In deze beschikking van de Rechtbank Amsterdam, gedateerd op 5 juni 2024, is het bezwaarschrift van klager tegen de aan hem opgelegde beperkingen in het kader van een lopende overleveringsprocedure ongegrond verklaard. Klager, geboren in 1998 en gedetineerd in een detentiecentrum, had bezwaar aangetekend tegen het bevel van de officier van justitie van 19 april 2024, waarin beperkingen werden opgelegd met betrekking tot sociaal contact. De rechtbank oordeelde dat de beperkingen, die onder andere inhielden dat klager geen bezoek mocht ontvangen zonder toestemming van de officier van justitie, noodzakelijk bleven op basis van informatie van de Duitse autoriteiten. Deze autoriteiten hadden op 15 mei en 1 juni 2024 bevestigd dat de beperkingen nog steeds noodzakelijk waren in het belang van het onderzoek naar klager, die verdacht werd van betrokkenheid bij strafbare feiten in Duitsland.

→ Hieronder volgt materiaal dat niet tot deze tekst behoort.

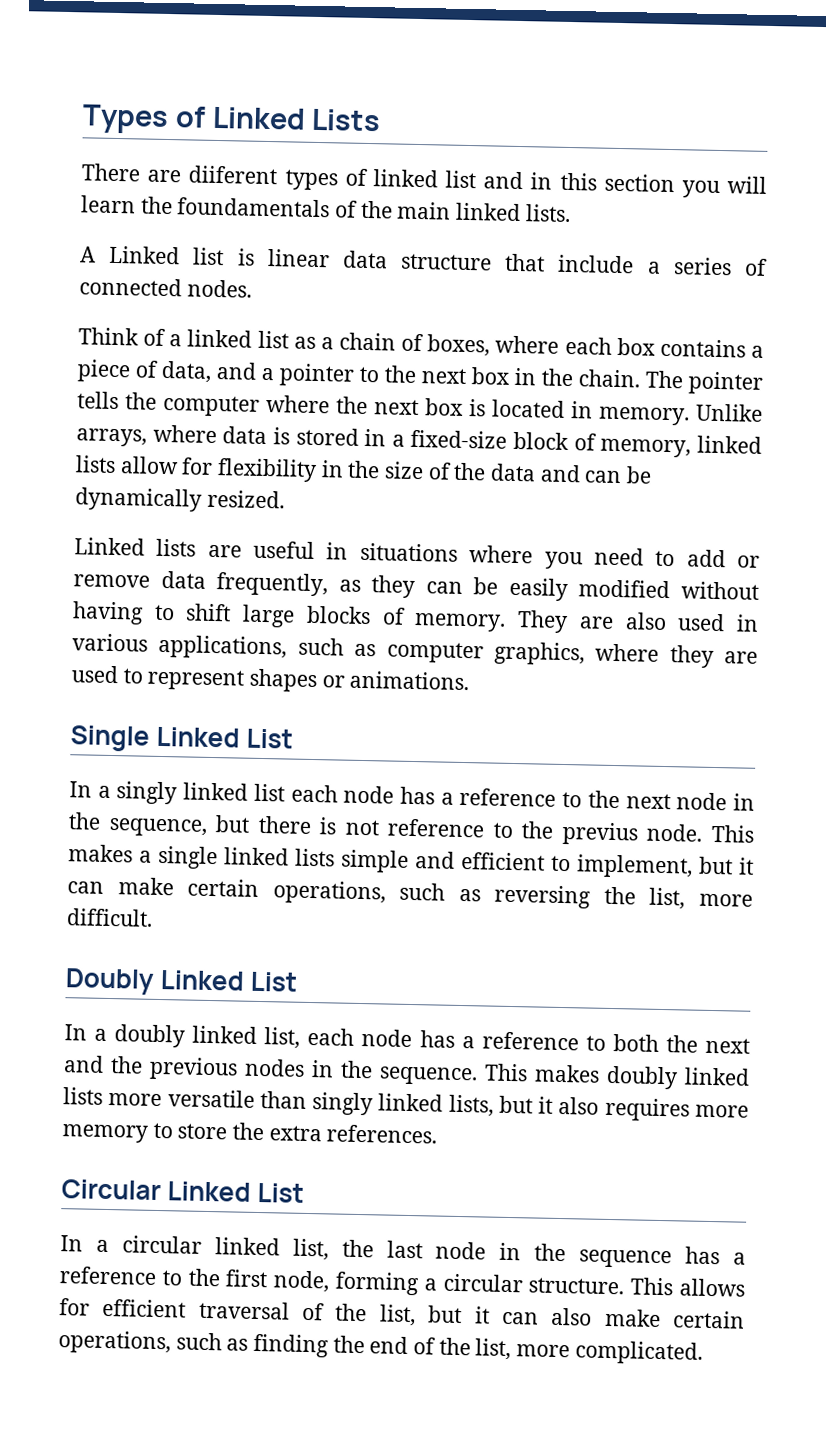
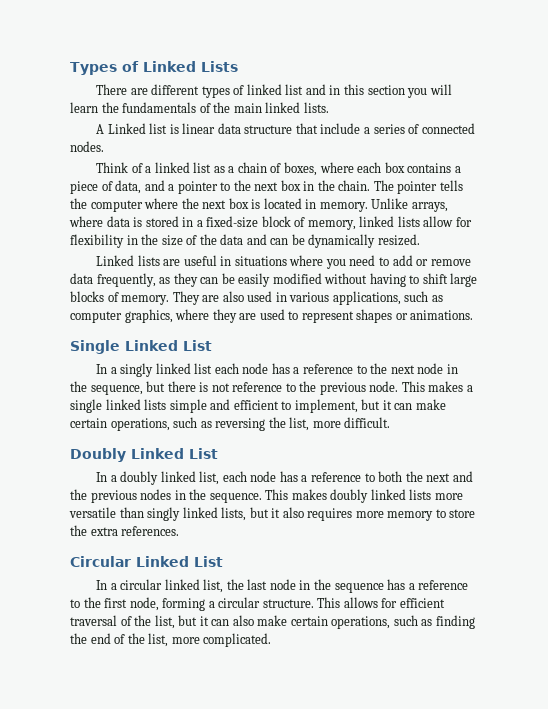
- There are diiferent types of linked list and in this section you will learn the foundamentals of the main linked lists.
+ There are different types of linked list and in this section you will learn the fundamentals of the main linked lists.
- In a singly linked list each node has a reference to the next node in the sequence, but there is not reference to the previus node.
+ In a singly linked list each node has a reference to the next node in the sequence, but there is not reference to the previous node.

De rechtbank heeft in haar beoordeling de wettelijke grondslagen voor het opleggen van beperkingen onder de Overleveringswet en het Wetboek van Strafvordering besproken. De rechtbank concludeerde dat de officier van justitie bevoegd was om de beperkingen op te leggen en dat deze beperkingen volstrekt noodzakelijk waren voor het Duitse strafrechtelijk onderzoek. Klager had geen verzoeken ingediend bij de officier van justitie om van de beperkingen af te wijken, wat de rechtbank ook in haar overwegingen meenam. Uiteindelijk werd het bezwaarschrift ongegrond verklaard, en de rechtbank benadrukte dat de beperkingen niet absoluut waren, aangezien contact met de raadsman en justitiële autoriteiten wel mogelijk was.
De beslissing werd genomen door de voorzitter mr. Ch.A. van Dijk en de rechters mrs. H.J. Bos en B.M. Vroom-Cramer, in aanwezigheid van griffier mr. L.J.F. Ceelie.